TASK INSTRUCTIONS ▸
Look for the word "Lager" in the entries and copy each line where it appears.

EXERCISE INPUT ▸
========================================
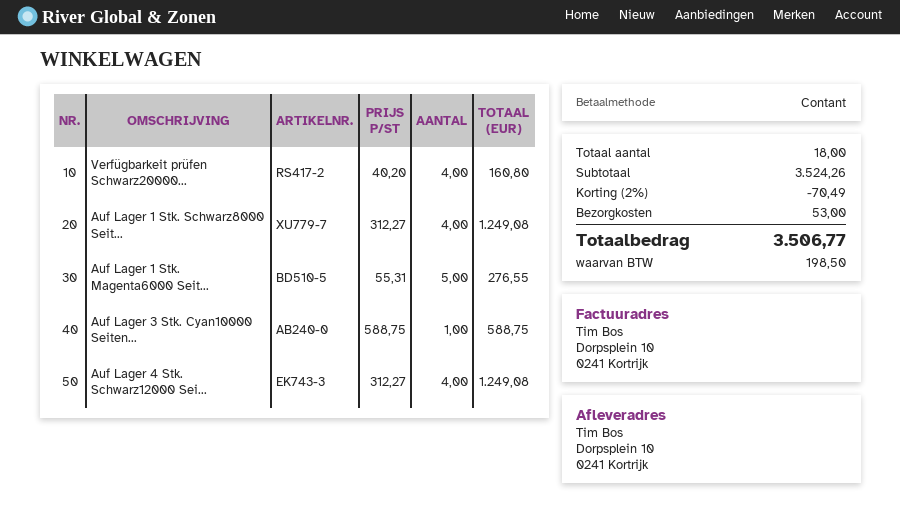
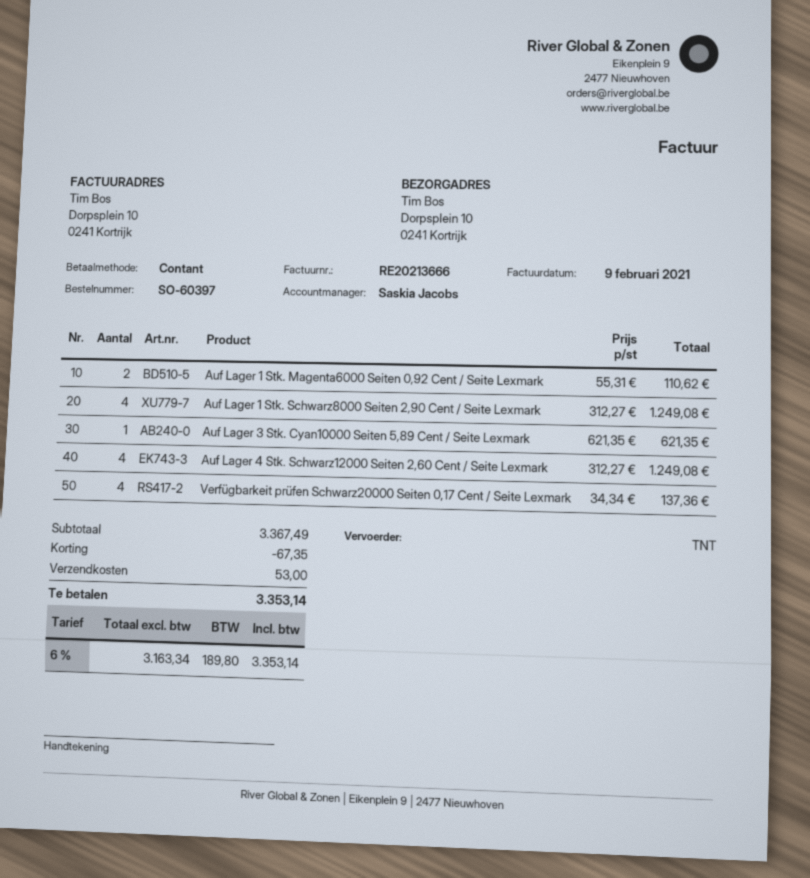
Verfügbarkeit prüfen Schwarz20000...: 4 x 40.20 = 160.80 -> 4 x 34.34 = 137.36
Auf Lager 1 Stk. Magenta6000 Seit...: 5 x 55.31 = 276.55 -> 2 x 55.31 = 110.62
Auf Lager 3 Stk. Cyan10000 Seiten...: 1 x 588.75 = 588.75 -> 1 x 621.35 = 621.35
subtotal: 3524.26 -> 3367.49
discount: 70.49 -> 67.35
tax: 198.50 -> 189.80
total: 3506.77 -> 3353.14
========================================
RESULT ▸
Auf Lager 1 Stk. Magenta6000 Seit...: 5 x 55.31 = 276.55 -> 2 x 55.31 = 110.62
Auf Lager 3 Stk. Cyan10000 Seiten...: 1 x 588.75 = 588.75 -> 1 x 621.35 = 621.35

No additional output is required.